#### [Exercise prompt]
Reproduce the opening lines of the records exactly, up to and including the line in which "[1162,84,1247,99] behavour ->" occurs.
Source material START
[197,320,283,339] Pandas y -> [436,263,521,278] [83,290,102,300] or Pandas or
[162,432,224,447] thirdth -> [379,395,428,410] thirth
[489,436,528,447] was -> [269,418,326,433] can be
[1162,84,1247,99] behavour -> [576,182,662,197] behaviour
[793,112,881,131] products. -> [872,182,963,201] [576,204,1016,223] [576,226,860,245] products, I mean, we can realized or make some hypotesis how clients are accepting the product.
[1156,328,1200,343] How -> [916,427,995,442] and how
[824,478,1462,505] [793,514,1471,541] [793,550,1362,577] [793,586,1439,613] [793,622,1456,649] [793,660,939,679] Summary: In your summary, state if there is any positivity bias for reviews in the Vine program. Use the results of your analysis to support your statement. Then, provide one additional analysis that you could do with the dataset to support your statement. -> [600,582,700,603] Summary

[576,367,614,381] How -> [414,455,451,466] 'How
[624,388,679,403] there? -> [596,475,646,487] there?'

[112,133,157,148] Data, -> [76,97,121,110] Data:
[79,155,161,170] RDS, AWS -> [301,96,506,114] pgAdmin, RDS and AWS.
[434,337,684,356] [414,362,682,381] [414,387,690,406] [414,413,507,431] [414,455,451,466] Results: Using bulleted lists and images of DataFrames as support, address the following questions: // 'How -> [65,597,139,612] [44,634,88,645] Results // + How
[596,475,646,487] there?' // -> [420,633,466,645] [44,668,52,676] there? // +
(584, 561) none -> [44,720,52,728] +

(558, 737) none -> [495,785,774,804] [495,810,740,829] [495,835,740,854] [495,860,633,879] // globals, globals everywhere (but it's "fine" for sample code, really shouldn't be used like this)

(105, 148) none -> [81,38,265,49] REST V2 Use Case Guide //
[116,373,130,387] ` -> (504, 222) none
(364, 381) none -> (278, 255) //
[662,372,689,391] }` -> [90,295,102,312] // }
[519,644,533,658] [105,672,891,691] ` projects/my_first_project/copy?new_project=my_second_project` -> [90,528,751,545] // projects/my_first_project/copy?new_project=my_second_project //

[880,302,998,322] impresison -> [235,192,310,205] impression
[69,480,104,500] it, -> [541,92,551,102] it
Source material END
#### [Task response]
[197,320,283,339] Pandas y -> [436,263,521,278] [83,290,102,300] or Pandas or
[162,432,224,447] thirdth -> [379,395,428,410] thirth
[489,436,528,447] was -> [269,418,326,433] can be
[1162,84,1247,99] behavour -> [576,182,662,197] behaviour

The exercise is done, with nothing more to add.